## TASK ITEM
Set down all of the data exactly. Pictures stay out of the copy.
····················
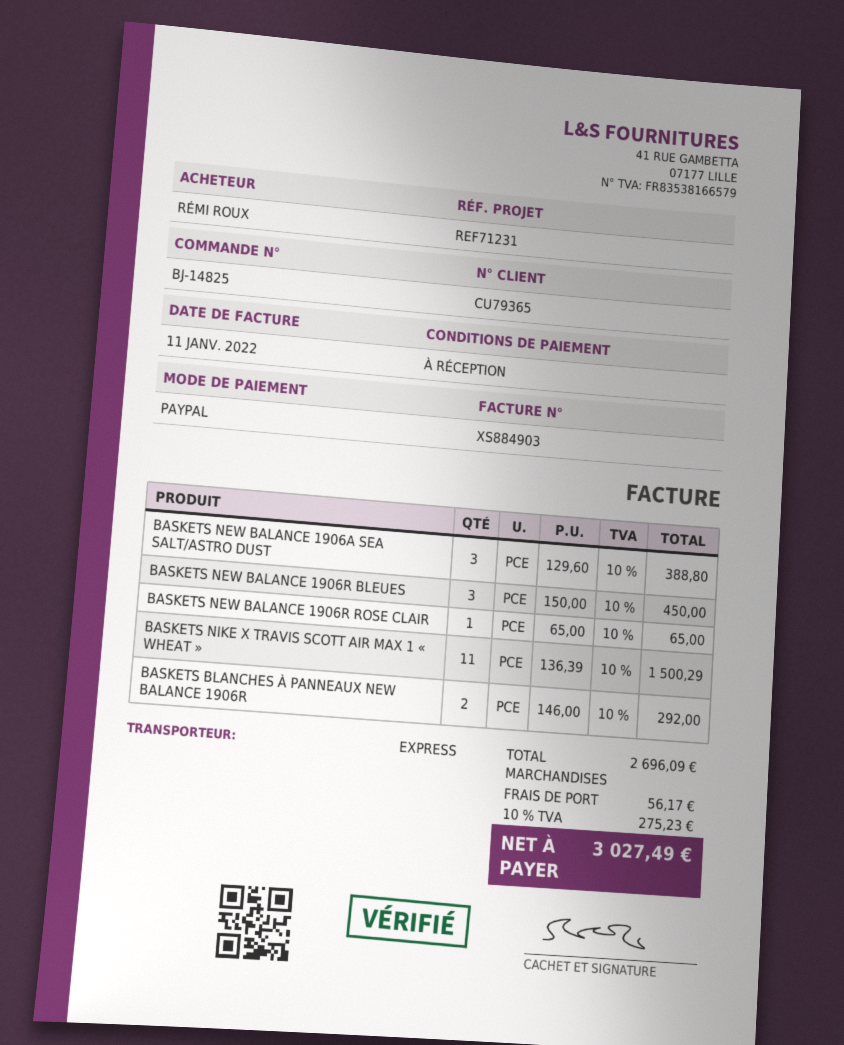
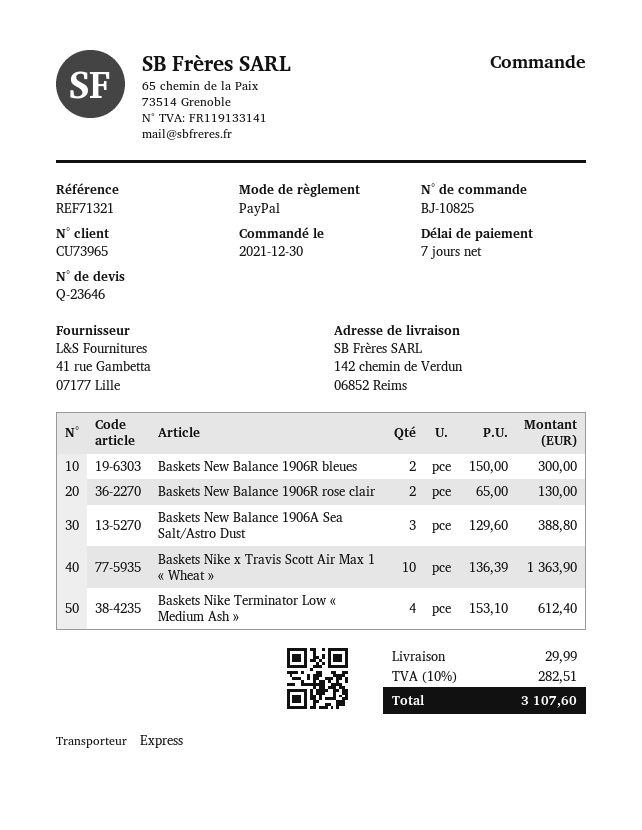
order number: BJ-14825 -> BJ-10825
payment terms: on receipt -> 7 days
customer number: CU79365 -> CU73965
reference: REF71231 -> REF71321
BASKETS NEW BALANCE 1906R BLEUES: 3 x 150.00 = 450.00 -> 2 x 150.00 = 300.00
BASKETS NEW BALANCE 1906R ROSE CLAIR: 1 x 65.00 = 65.00 -> 2 x 65.00 = 130.00
BASKETS NIKE X TRAVIS SCOTT AIR MAX 1 « WHEAT »: 11 x 136.39 = 1500.29 -> 10 x 136.39 = 1363.90
BASKETS BLANCHES À PANNEAUX NEW BALANCE 1906R: 2 x 146.00 = 292.00 -> none
Baskets Nike Terminator Low « Medium Ash »: none -> 4 x 153.10 = 612.40
shipping: 56.17 -> 29.99
tax: 10% = 275.23 -> 10% = 282.51
total: 3027.49 -> 3107.60

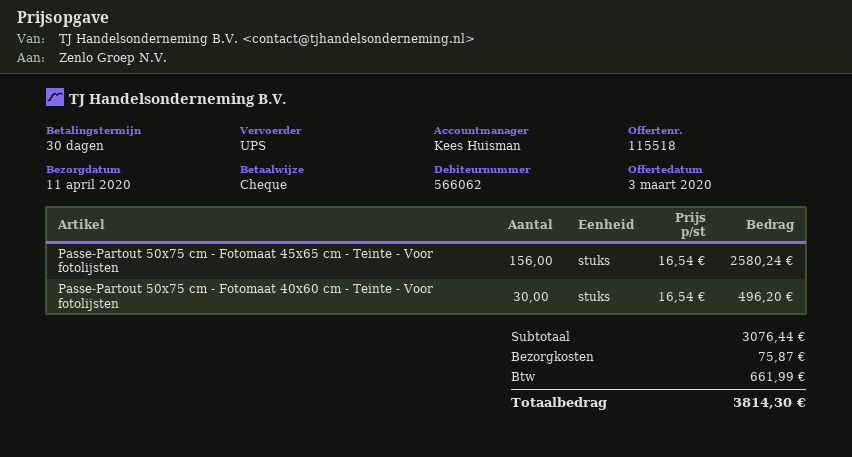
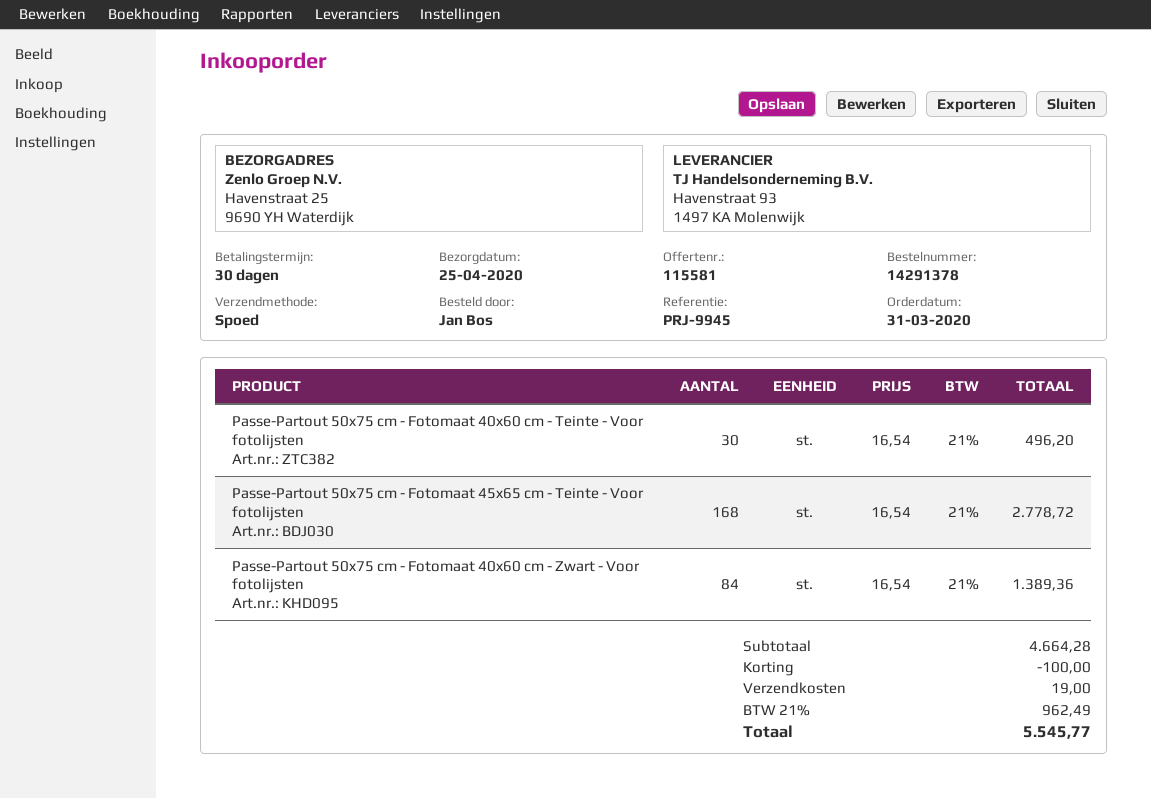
quote number: 115518 -> 115581
delivery date: 2020-04-11 -> 2020-04-25
shipping method: UPS -> express
Passe-Partout 50x75 cm - Fotomaat 45x65 cm - Teinte - Voor fotolijsten: 156 x 16.54 = 2580.24 -> 168 x 16.54 = 2778.72
Passe-Partout 50x75 cm - Fotomaat 40x60 cm - Zwart - Voor fotolijsten: none -> 84 x 16.54 = 1389.36
subtotal: 3076.44 -> 4664.28
discount: none -> 100.00
shipping: 75.87 -> 19.00
tax: 661.99 -> 962.49
total: 3814.30 -> 5545.77

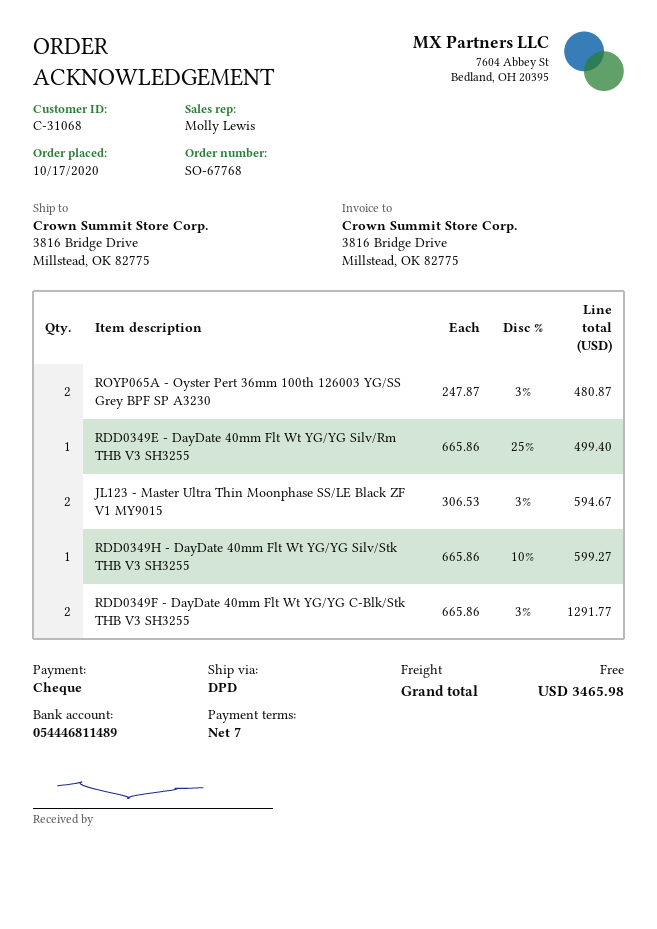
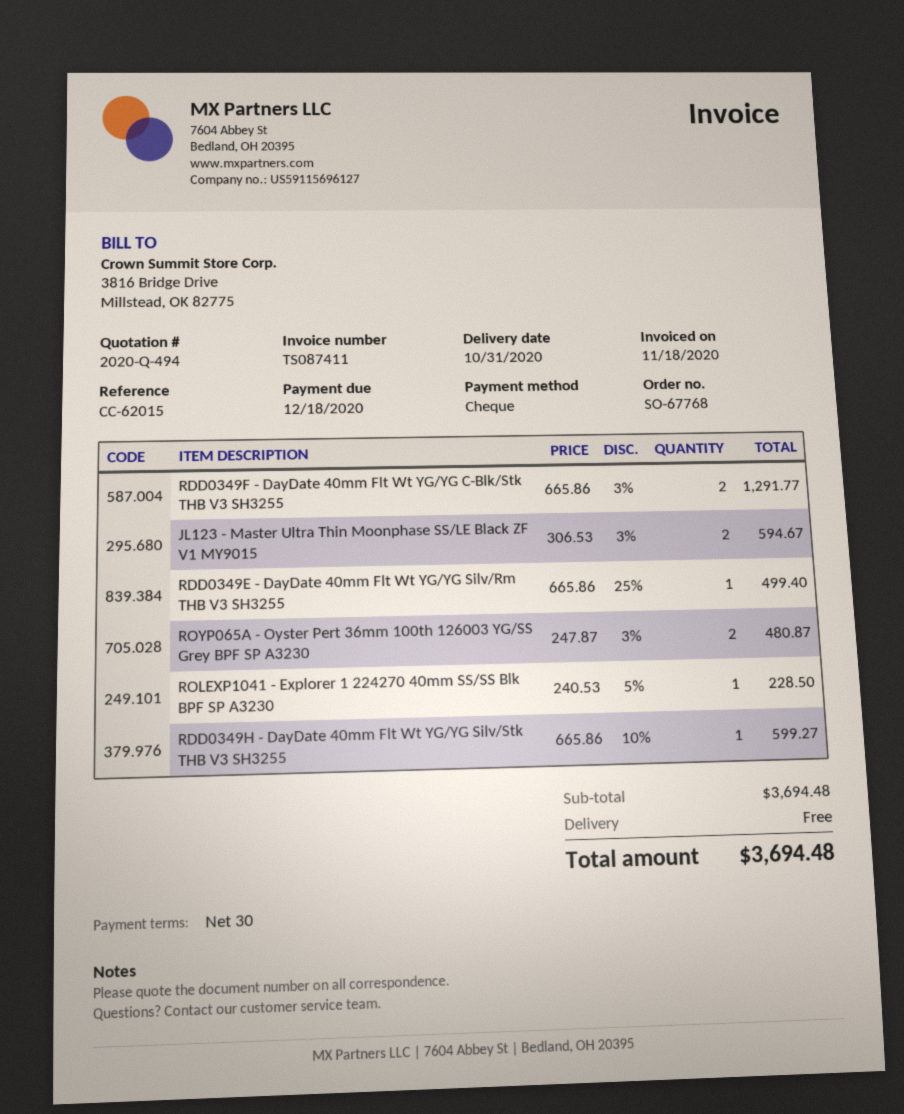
payment terms: 7 days -> 30 days
ROLEXP1041 - Explorer 1 224270 40mm SS/SS Blk BPF SP A3230: none -> 1 x 240.53 - 5% = 228.50
total: 3465.98 -> 3694.48

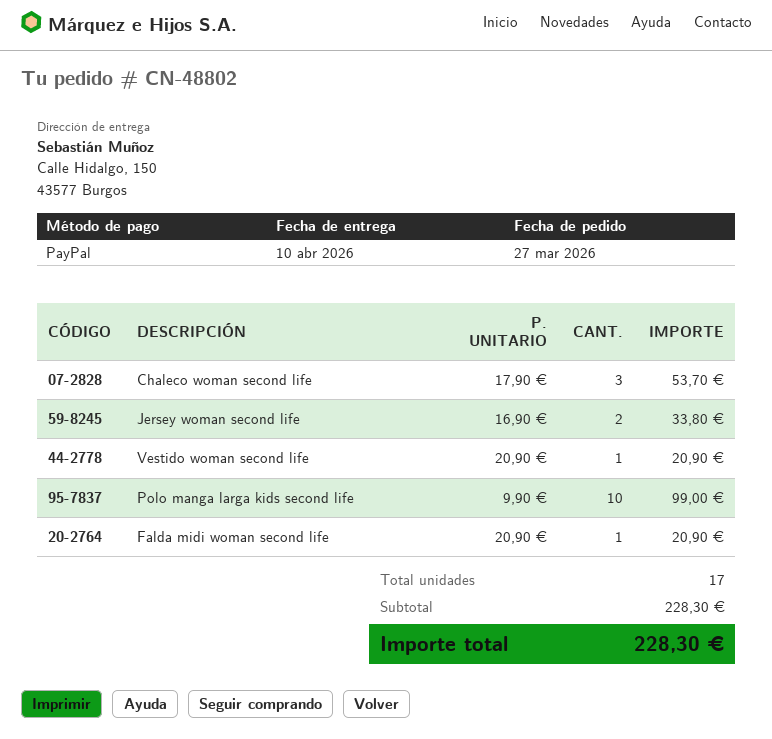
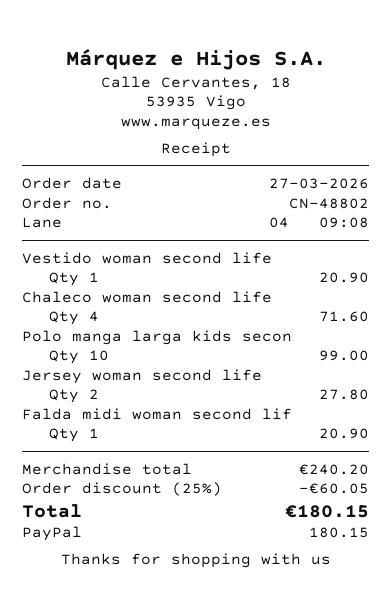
Chaleco woman second life: 3 for 53.70 -> 4 for 71.60
Jersey woman second life: 2 for 33.80 -> 2 for 27.80
subtotal: 228.30 -> 240.20
discount: none -> 25% = 60.05
total: 228.30 -> 180.15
····················
## ANSWER SPACE
order number: BJ-14825 -> BJ-10825
payment terms: on receipt -> 7 days
customer number: CU79365 -> CU73965
reference: REF71231 -> REF71321
BASKETS NEW BALANCE 1906R BLEUES: 3 x 150.00 = 450.00 -> 2 x 150.00 = 300.00
BASKETS NEW BALANCE 1906R ROSE CLAIR: 1 x 65.00 = 65.00 -> 2 x 65.00 = 130.00
BASKETS NIKE X TRAVIS SCOTT AIR MAX 1 « WHEAT »: 11 x 136.39 = 1500.29 -> 10 x 136.39 = 1363.90
BASKETS BLANCHES À PANNEAUX NEW BALANCE 1906R: 2 x 146.00 = 292.00 -> none
Baskets Nike Terminator Low « Medium Ash »: none -> 4 x 153.10 = 612.40
shipping: 56.17 -> 29.99
tax: 10% = 275.23 -> 10% = 282.51
total: 3027.49 -> 3107.60

quote number: 115518 -> 115581
delivery date: 2020-04-11 -> 2020-04-25
shipping method: UPS -> express
Passe-Partout 50x75 cm - Fotomaat 45x65 cm - Teinte - Voor fotolijsten: 156 x 16.54 = 2580.24 -> 168 x 16.54 = 2778.72
Passe-Partout 50x75 cm - Fotomaat 40x60 cm - Zwart - Voor fotolijsten: none -> 84 x 16.54 = 1389.36
subtotal: 3076.44 -> 4664.28
discount: none -> 100.00
shipping: 75.87 -> 19.00
tax: 661.99 -> 962.49
total: 3814.30 -> 5545.77

payment terms: 7 days -> 30 days
ROLEXP1041 - Explorer 1 224270 40mm SS/SS Blk BPF SP A3230: none -> 1 x 240.53 - 5% = 228.50
total: 3465.98 -> 3694.48

Chaleco woman second life: 3 for 53.70 -> 4 for 71.60
Jersey woman second life: 2 for 33.80 -> 2 for 27.80
subtotal: 228.30 -> 240.20
discount: none -> 25% = 60.05
total: 228.30 -> 180.15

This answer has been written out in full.